What is being asked →
A copy is needed of each line in the records that has the word "white".

(Before-and-after page screenshots)
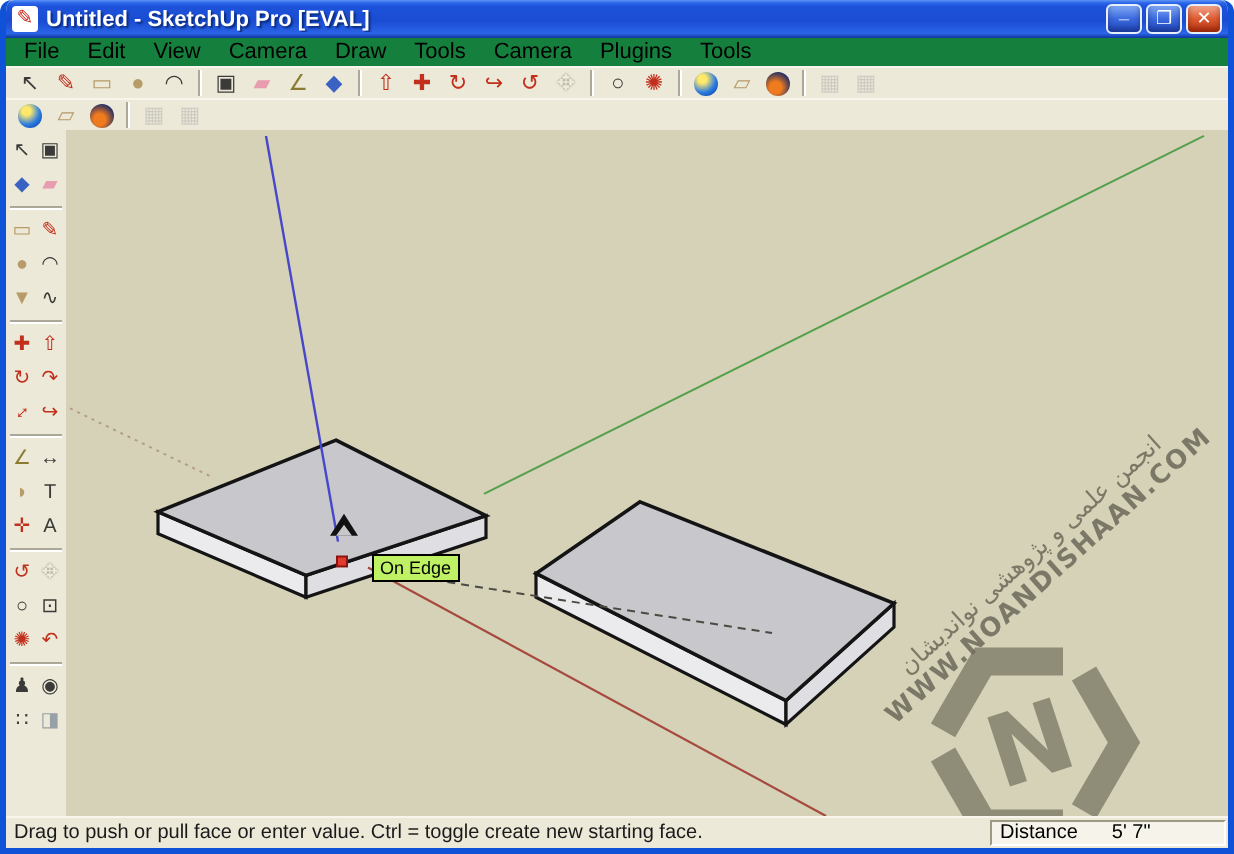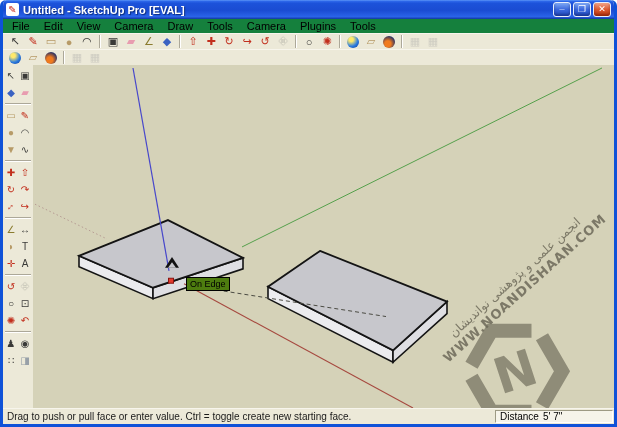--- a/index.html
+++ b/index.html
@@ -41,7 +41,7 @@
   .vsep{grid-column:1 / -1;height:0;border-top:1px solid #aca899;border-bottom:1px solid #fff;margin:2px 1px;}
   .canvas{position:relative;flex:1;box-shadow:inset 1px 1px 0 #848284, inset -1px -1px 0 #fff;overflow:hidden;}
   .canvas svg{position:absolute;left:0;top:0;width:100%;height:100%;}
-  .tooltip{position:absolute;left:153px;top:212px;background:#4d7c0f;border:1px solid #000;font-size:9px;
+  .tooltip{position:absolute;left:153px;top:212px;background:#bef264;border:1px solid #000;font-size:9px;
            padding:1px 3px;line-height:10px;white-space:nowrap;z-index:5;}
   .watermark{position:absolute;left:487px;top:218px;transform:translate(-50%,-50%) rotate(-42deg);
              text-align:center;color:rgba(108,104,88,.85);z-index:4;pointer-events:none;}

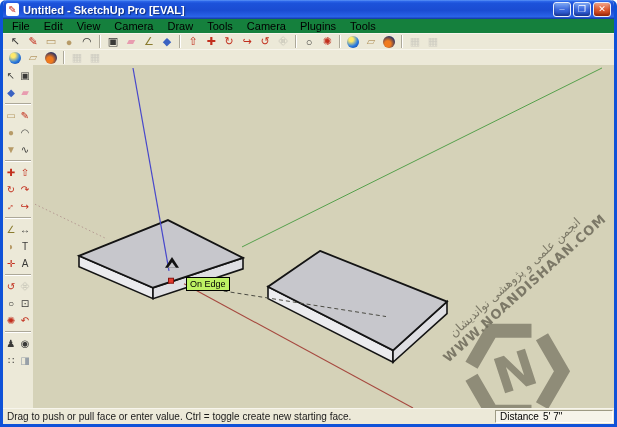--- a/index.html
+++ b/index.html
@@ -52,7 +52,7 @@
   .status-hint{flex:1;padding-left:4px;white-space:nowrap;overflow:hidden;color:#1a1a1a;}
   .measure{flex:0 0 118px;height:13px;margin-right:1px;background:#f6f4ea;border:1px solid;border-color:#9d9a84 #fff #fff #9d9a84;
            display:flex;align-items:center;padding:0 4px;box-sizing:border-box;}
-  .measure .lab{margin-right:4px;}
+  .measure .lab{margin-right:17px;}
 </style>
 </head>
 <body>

Final answer →
            padding:1px 3px;line-height:10px;white-space:nowrap;z-index:5;}
   .status-hint{flex:1;padding-left:4px;white-space:nowrap;overflow:hidden;color:#1a1a1a;}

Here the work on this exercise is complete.